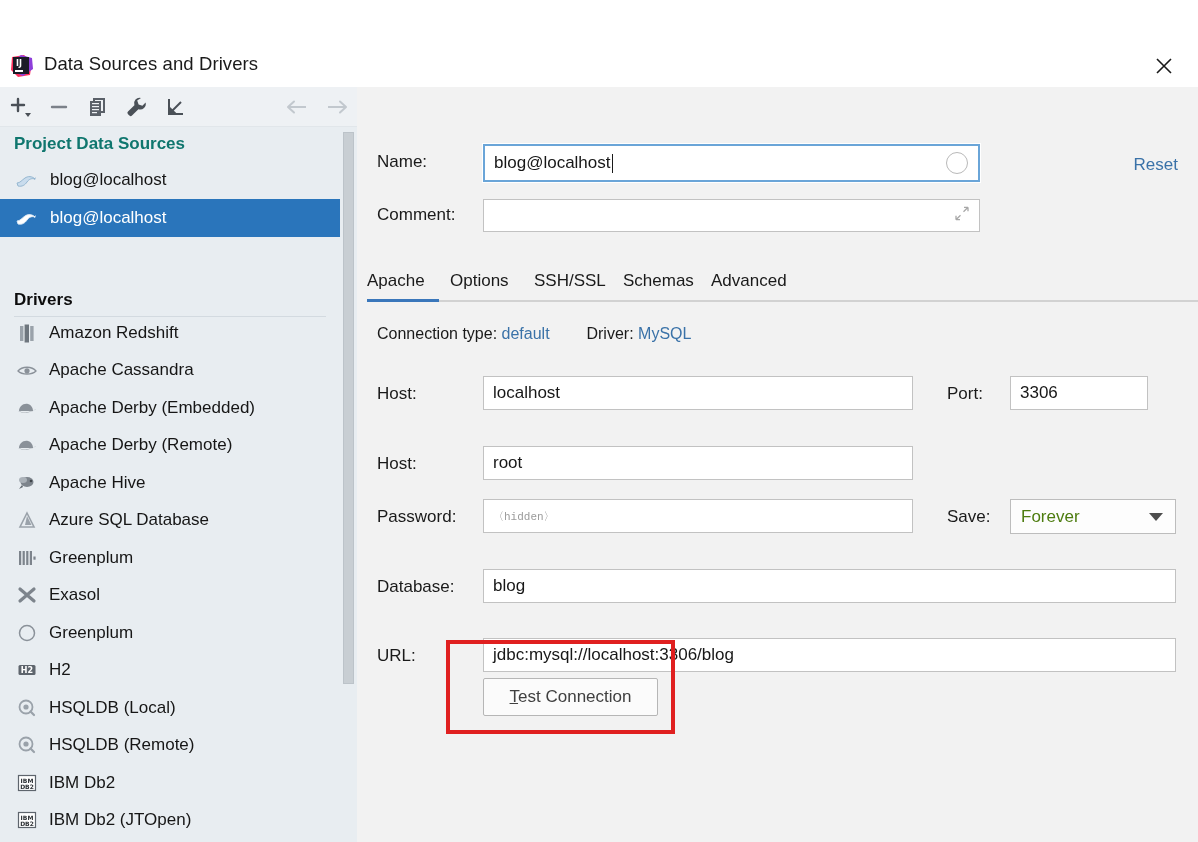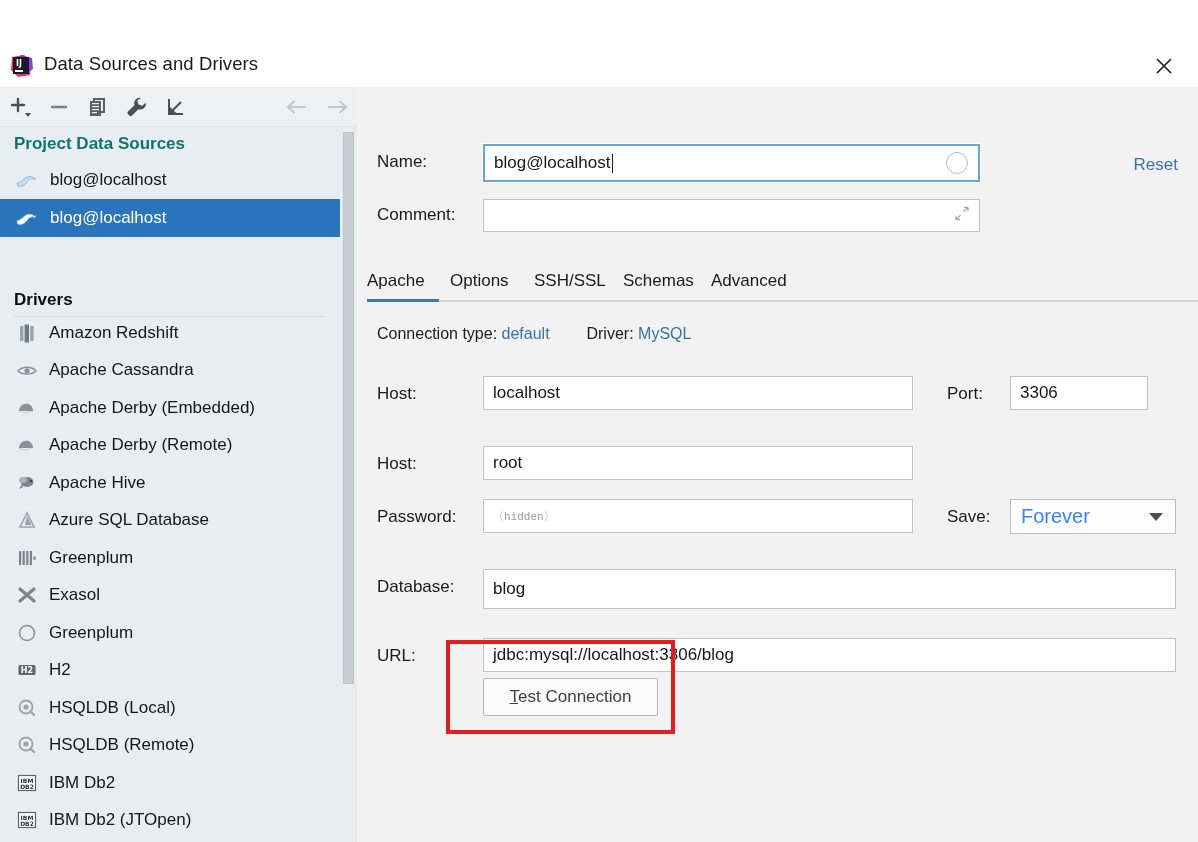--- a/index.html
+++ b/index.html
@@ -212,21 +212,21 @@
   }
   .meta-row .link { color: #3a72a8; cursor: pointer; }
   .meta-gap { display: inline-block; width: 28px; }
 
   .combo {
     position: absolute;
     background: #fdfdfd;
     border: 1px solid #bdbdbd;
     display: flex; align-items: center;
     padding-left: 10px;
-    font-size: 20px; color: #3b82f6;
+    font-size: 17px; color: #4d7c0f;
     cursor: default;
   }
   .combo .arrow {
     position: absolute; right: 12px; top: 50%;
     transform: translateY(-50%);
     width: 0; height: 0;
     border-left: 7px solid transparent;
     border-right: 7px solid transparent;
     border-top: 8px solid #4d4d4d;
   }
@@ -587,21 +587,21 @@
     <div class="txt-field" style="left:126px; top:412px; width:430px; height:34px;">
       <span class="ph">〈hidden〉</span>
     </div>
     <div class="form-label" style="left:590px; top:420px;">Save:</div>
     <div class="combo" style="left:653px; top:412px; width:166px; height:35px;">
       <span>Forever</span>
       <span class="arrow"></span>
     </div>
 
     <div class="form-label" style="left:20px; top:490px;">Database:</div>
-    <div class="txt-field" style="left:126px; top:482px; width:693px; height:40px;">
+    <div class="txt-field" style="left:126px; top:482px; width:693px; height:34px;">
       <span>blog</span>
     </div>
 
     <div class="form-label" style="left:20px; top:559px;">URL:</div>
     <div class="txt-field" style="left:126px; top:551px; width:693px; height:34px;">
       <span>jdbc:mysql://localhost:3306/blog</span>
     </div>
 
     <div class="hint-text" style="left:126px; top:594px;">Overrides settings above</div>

- - - - - - -

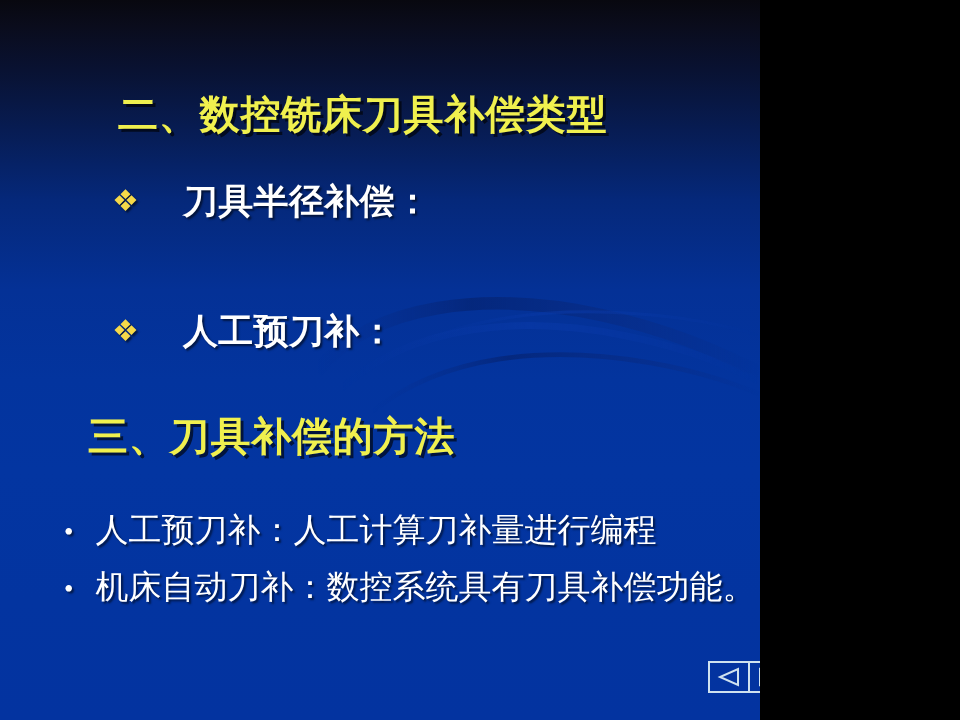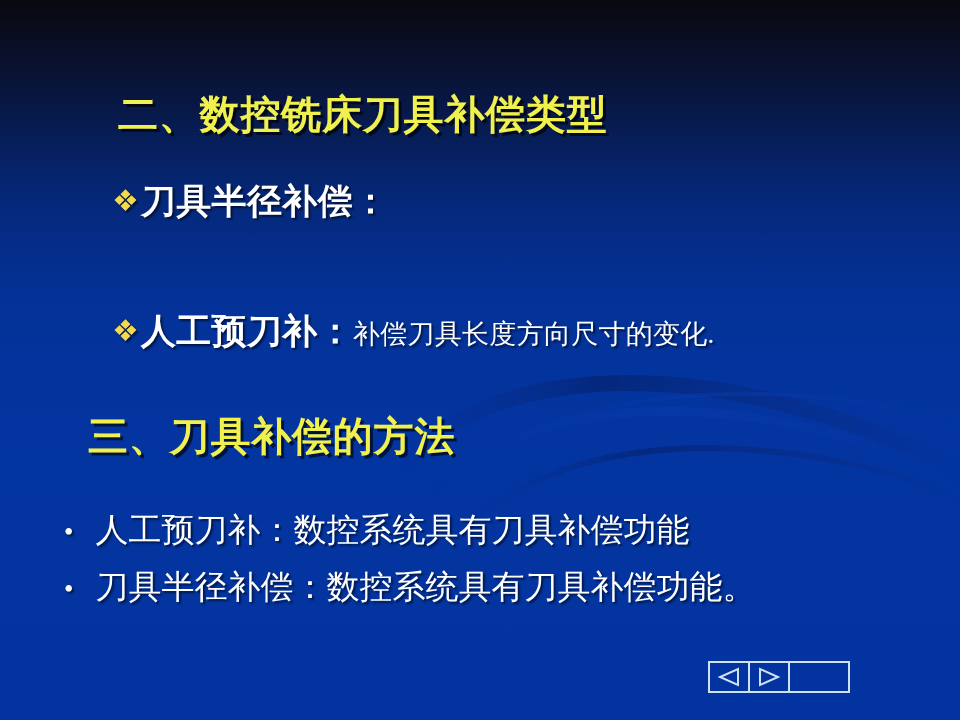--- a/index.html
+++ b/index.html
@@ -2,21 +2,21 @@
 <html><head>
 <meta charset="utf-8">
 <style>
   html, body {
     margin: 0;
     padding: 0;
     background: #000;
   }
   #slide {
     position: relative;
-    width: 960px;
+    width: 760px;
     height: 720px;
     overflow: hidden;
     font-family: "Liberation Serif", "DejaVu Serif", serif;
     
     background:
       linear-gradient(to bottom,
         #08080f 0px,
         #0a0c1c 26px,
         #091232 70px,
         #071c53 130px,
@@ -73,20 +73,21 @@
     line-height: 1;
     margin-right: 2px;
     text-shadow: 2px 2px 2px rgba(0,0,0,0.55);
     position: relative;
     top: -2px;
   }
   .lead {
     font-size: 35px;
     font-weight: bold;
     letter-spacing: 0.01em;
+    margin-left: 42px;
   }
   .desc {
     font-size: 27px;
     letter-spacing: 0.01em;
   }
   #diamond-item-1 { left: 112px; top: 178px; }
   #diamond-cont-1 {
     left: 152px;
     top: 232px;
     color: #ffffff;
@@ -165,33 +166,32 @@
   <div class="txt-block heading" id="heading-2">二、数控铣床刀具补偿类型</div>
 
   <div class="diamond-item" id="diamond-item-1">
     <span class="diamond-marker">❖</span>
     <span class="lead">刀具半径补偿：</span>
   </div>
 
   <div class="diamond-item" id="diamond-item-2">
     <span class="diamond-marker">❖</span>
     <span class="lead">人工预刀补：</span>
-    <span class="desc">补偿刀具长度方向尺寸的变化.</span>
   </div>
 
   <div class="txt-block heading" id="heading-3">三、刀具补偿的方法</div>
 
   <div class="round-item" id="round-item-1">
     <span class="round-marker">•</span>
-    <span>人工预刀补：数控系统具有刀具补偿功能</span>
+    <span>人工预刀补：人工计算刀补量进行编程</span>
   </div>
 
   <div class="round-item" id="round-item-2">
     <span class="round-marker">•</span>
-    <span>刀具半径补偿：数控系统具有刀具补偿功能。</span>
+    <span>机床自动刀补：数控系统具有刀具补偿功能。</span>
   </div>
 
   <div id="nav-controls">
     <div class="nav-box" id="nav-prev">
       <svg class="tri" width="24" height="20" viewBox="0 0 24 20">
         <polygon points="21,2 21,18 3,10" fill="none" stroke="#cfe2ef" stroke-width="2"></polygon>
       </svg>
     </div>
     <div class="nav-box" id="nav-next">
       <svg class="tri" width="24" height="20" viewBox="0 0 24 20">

- - - - - - -

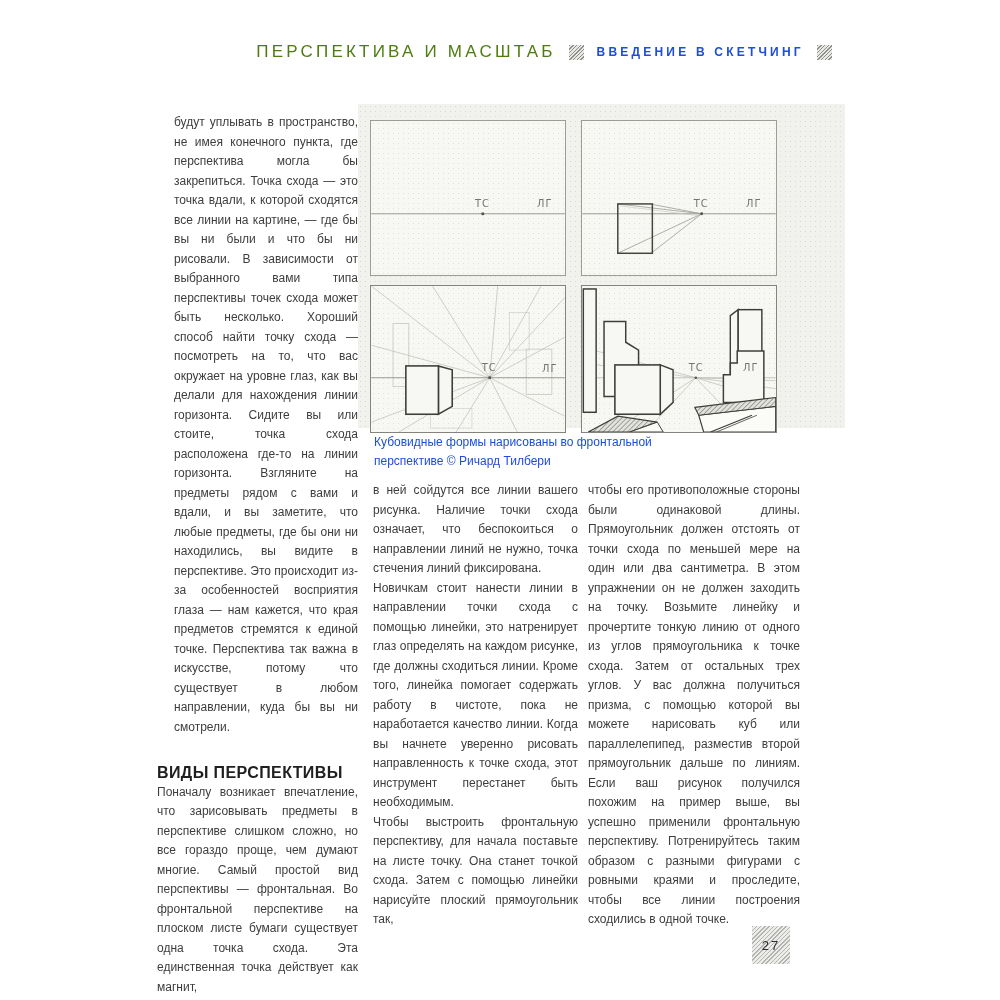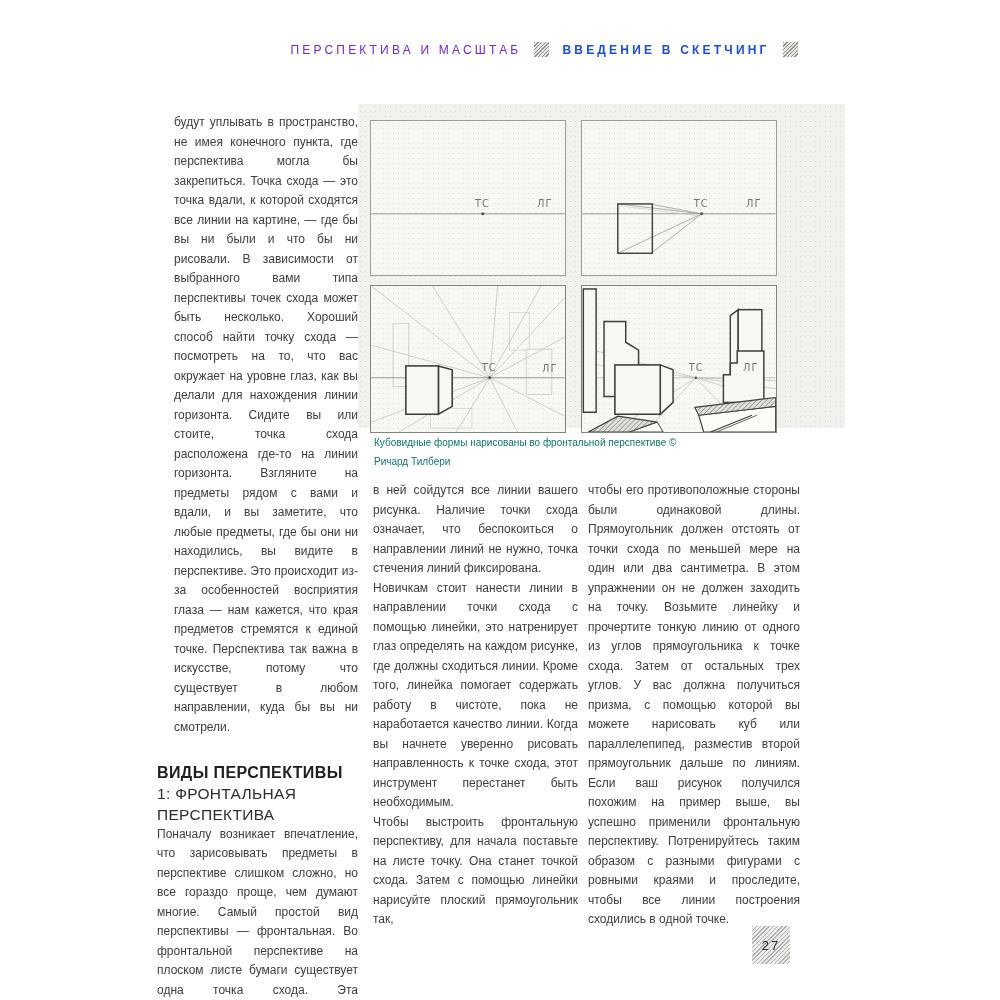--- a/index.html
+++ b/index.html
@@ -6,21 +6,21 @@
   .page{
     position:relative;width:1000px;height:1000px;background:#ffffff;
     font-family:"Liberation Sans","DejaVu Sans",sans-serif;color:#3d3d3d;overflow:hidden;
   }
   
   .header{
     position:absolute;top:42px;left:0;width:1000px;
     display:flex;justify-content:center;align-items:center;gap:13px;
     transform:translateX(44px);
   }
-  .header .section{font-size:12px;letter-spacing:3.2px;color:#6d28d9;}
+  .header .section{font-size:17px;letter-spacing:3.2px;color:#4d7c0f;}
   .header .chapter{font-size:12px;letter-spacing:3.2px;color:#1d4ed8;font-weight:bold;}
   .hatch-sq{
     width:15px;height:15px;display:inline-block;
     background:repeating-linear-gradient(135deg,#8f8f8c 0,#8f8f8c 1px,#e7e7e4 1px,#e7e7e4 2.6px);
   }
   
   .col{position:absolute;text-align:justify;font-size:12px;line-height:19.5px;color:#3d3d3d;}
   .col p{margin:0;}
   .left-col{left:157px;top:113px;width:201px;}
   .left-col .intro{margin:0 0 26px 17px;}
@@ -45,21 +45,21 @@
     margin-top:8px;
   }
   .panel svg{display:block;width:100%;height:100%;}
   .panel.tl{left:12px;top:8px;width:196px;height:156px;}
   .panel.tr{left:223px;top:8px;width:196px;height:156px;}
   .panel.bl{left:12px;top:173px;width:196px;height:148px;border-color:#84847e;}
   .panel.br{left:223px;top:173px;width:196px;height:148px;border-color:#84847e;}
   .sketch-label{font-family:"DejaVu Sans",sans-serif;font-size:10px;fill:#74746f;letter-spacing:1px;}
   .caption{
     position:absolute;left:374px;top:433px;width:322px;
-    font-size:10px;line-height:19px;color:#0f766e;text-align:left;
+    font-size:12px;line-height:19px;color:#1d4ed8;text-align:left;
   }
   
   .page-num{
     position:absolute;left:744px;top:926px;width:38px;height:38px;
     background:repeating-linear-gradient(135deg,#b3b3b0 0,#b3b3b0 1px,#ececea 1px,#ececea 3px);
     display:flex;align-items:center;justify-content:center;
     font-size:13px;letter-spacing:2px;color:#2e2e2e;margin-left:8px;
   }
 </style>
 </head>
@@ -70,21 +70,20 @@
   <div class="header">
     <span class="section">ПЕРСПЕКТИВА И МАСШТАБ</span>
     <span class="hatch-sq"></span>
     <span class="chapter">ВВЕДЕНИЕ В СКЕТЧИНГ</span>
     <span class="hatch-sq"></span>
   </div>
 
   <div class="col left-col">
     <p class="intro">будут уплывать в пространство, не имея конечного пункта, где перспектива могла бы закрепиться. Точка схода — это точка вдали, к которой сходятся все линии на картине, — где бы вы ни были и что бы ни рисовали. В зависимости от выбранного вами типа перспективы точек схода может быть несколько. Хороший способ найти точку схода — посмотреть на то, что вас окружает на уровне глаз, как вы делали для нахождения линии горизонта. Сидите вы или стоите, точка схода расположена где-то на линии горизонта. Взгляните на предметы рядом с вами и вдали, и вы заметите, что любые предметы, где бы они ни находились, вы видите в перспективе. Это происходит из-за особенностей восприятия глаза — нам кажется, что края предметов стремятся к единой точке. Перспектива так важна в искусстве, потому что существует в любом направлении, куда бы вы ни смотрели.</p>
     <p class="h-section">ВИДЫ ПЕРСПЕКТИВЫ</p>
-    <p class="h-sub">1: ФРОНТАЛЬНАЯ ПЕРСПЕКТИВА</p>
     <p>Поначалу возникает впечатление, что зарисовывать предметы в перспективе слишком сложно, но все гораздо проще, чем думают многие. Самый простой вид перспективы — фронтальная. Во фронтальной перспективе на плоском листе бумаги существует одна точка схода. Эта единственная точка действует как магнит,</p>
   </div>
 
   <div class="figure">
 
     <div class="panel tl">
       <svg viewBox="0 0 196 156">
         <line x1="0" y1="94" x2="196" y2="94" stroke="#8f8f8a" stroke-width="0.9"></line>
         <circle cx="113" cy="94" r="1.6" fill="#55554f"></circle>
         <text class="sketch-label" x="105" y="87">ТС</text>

- - - - - - -

*ABOUT THIS EXERCISE*
Return every line of the records in which the word "right" is found.

*TASK RESPONSE*
     position: absolute; right: 12px; top: 50%;
     border-right: 7px solid transparent;
     margin-right: 2px;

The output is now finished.